**Exercise**
A full, word-for-word copy of the listing below is needed; leave the images out of it.

++++ Records for the task ++++

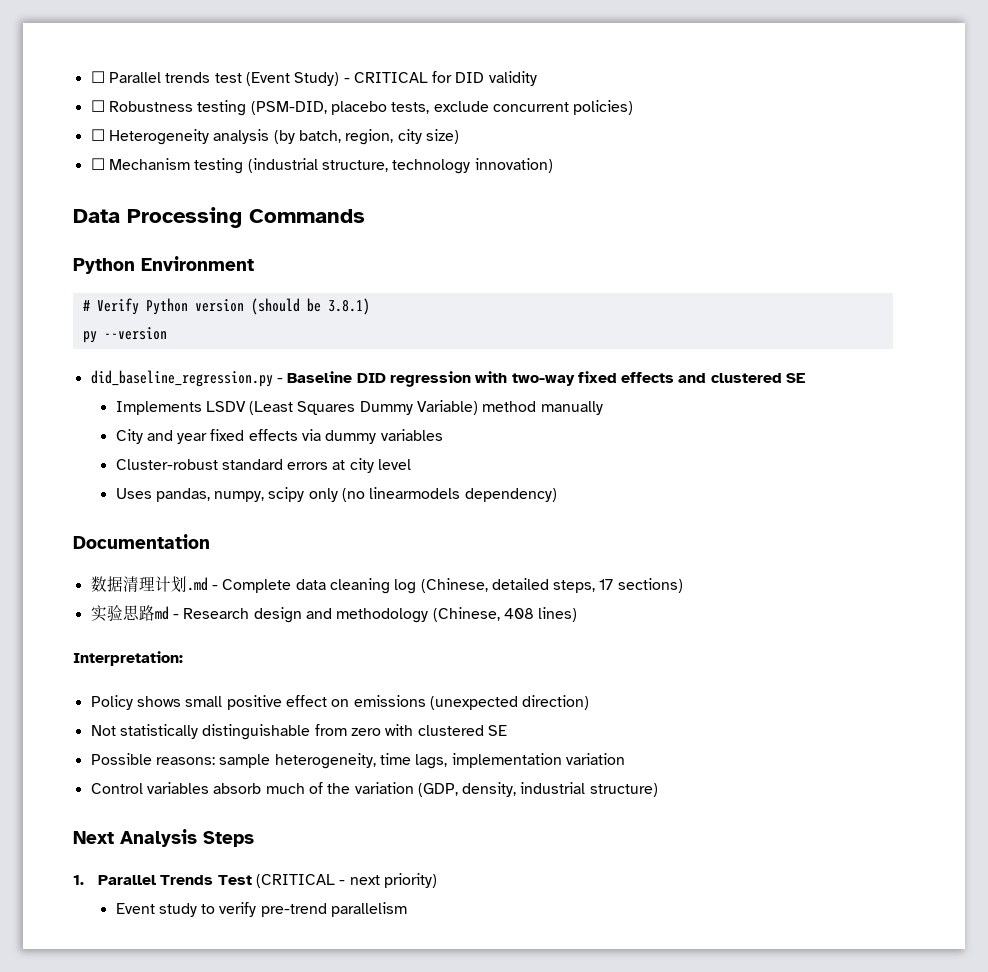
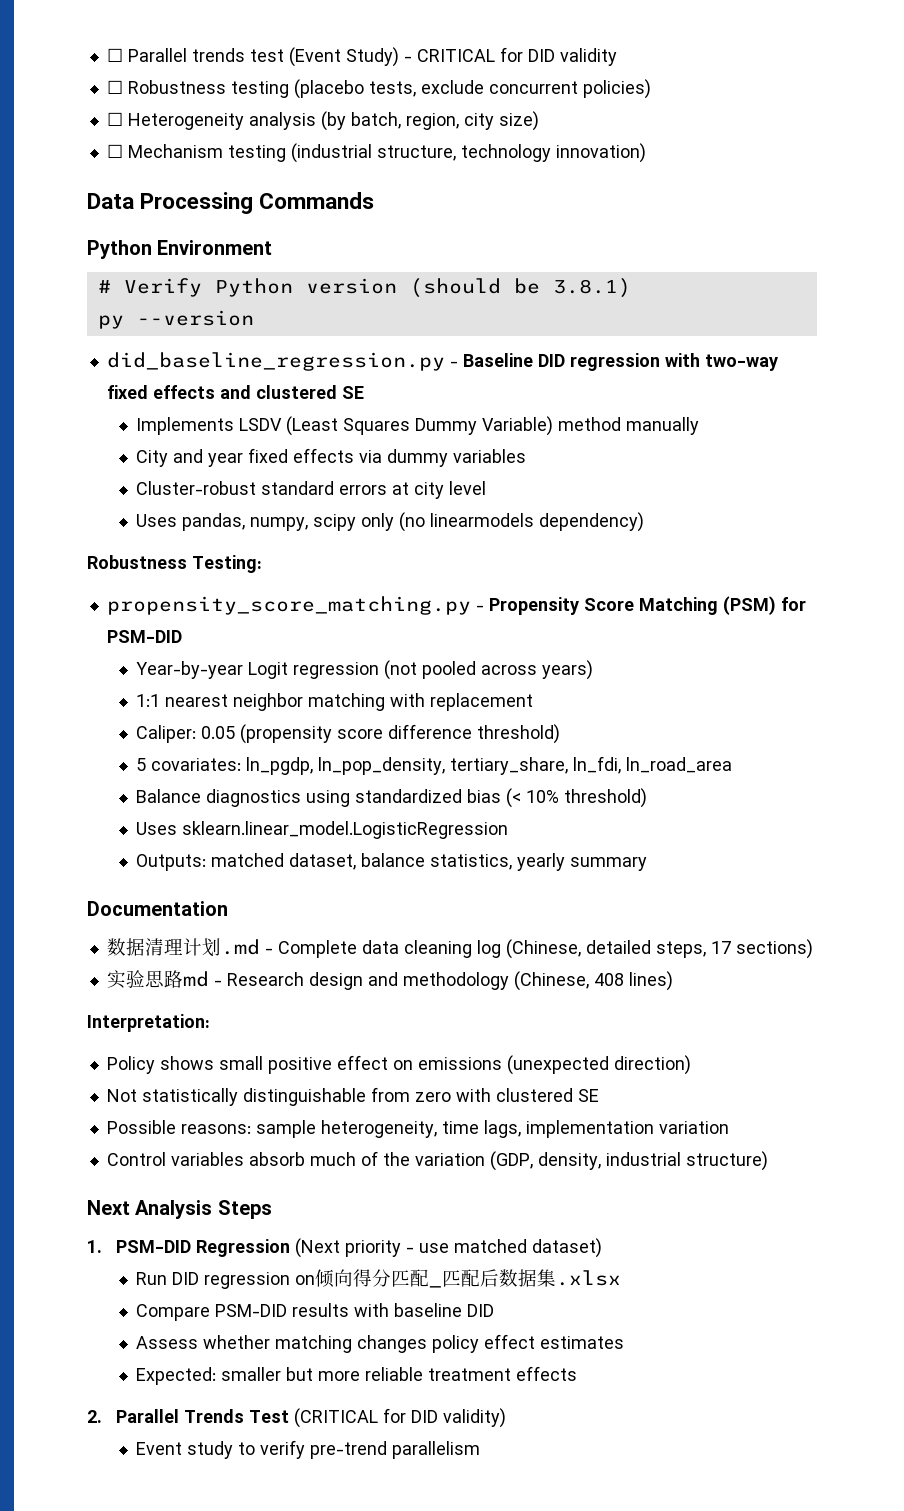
- ☐ Robustness testing (PSM-DID, placebo tests, exclude concurrent policies)
+ ☐ Robustness testing (placebo tests, exclude concurrent policies)
+ Robustness Testing:
+ propensity_score_matching.py - Propensity Score Matching (PSM) for PSM-DID
+ Year-by-year Logit regression (not pooled across years)
+ 1:1 nearest neighbor matching with replacement
+ Caliper: 0.05 (propensity score difference threshold)
+ 5 covariates: ln_pgdp, ln_pop_density, tertiary_share, ln_fdi, ln_road_area
+ Balance diagnostics using standardized bias (< 10% threshold)
+ Uses sklearn.linear_model.LogisticRegression
+ Outputs: matched dataset, balance statistics, yearly summary
- 1. Parallel Trends Test (CRITICAL - next priority)
+ 1. PSM-DID Regression (Next priority - use matched dataset)
+ Run DID regression on倾向得分匹配_匹配后数据集.xlsx
+ Compare PSM-DID results with baseline DID
+ Assess whether matching changes policy effect estimates
+ Expected: smaller but more reliable treatment effects
+ 2. Parallel Trends Test (CRITICAL for DID validity)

++++

**Exercise response**
- ☐ Robustness testing (PSM-DID, placebo tests, exclude concurrent policies)
+ ☐ Robustness testing (placebo tests, exclude concurrent policies)
+ Robustness Testing:
+ propensity_score_matching.py - Propensity Score Matching (PSM) for PSM-DID
+ Year-by-year Logit regression (not pooled across years)
+ 1:1 nearest neighbor matching with replacement
+ Caliper: 0.05 (propensity score difference threshold)
+ 5 covariates: ln_pgdp, ln_pop_density, tertiary_share, ln_fdi, ln_road_area
+ Balance diagnostics using standardized bias (< 10% threshold)
+ Uses sklearn.linear_model.LogisticRegression
+ Outputs: matched dataset, balance statistics, yearly summary
- 1. Parallel Trends Test (CRITICAL - next priority)
+ 1. PSM-DID Regression (Next priority - use matched dataset)
+ Run DID regression on倾向得分匹配_匹配后数据集.xlsx
+ Compare PSM-DID results with baseline DID
+ Assess whether matching changes policy effect estimates
+ Expected: smaller but more reliable treatment effects
+ 2. Parallel Trends Test (CRITICAL for DID validity)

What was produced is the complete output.